El alcalde Bailón dejó instalando el improvisado  “funcionamiento”  del Puerto Seco, en el espacio asignado para el mismo (colindante con la vía occidental)  que cuenta con siete hectáreas de terreno, mientras se completaba el diseño definitivo y se conseguía los recursos necesarios para ejecutarlo; requisitos que, según conozco, los logró obtener (en el caso del financiamiento, una suma de alrededor de siete millones de  dólares).  Sin embargo, hasta el día de hoy, no hay una buena señal que indique la iniciación de la obra… Mientras el espectáculo de expendio de productos hacia los mayoristas y minoristas, desde la 4 horas a las 18 horas, y de lunes a viernes, con mayor incidencia durante los lunes  y jueves, especialmente en las condiciones más precarias que se pueda imaginar en una ciudad que se precia de culta y ecológica, siguen intactas.  Y los pobres expendedores y usuarios que diariamente concurren a este deplorable y vergonzoso local (con techos de zinc, calles enlodadas cuando llueve y polvosas cuando sale el sol), siguen sufriendo las consecuencias de maltrato municipal.  Y también, de forma directa, los consumidores. que somos todos los habitantes de la ciudad que, tal vez sin darnos cuenta, por culpa de la desidia de muy pocos, los llamados “nuestros representantes”, nos vemos obligados a consumir productos de primera necesidad en las peores condiciones sanitarias imaginables. De tal modo que no creo exagerar si afirmo que si esta situación continúa, estos “representantes nuestros”, con las consabidas pocas excepciones, están cometiendo un lento genocidio que posiblemente no tiene cabida en su mollera. 

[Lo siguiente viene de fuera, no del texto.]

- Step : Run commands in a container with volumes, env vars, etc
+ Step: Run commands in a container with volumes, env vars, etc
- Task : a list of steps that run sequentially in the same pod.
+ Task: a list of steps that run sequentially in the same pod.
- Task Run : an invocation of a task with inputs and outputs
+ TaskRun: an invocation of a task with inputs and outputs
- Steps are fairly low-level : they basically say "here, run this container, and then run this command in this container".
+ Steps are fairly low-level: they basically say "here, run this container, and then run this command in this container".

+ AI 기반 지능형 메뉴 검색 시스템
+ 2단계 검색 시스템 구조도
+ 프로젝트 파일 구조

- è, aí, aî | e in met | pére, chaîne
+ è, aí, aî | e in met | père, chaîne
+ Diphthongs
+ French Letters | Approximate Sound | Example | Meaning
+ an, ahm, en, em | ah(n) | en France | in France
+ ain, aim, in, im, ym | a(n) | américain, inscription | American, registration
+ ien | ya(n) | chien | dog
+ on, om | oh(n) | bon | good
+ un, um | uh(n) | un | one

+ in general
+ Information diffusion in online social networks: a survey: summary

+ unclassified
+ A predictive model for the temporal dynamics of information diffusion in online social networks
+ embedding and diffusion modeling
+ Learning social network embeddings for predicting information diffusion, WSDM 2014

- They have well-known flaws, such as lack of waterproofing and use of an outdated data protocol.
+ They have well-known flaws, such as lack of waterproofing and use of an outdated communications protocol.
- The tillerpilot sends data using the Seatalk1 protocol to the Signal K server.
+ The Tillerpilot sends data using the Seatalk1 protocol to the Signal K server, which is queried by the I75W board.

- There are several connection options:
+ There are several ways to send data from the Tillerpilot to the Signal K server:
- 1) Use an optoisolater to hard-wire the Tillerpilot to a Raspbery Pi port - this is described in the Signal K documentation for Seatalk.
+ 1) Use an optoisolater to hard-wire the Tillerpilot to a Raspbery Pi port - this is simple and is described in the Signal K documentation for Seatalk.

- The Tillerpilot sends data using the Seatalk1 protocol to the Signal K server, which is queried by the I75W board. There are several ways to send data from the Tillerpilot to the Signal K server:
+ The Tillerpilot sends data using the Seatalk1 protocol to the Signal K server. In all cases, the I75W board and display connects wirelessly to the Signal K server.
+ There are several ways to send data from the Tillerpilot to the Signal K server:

Sobre el aspecto denunciado desde esta Columna de Opinión, invito a los medios de comunicación, a los colegios de profesionales, particularmente al Colegio de Médicos, a la Academia, y a todos los conciudadanos  interesados en el desarrollo de Loja y en el bienestar social,  basado en los argumentos que he expuesto,  a que constaten lo dicho y, seguro de no haber trasgredido la verdad, exigir al Municipio, sin más dilaciones, el inicio de esta vital obra de la ciudad.  Yo, por lo menos, expreso mi derecho a indignarme ante tanta ineptitud y pido una vez más que una obra tan importante y que tiene prácticamente todo para volverse realidad (sitio, proyecto de factibilidad y presupuesto), empiece a ejecutarse inmediatamente.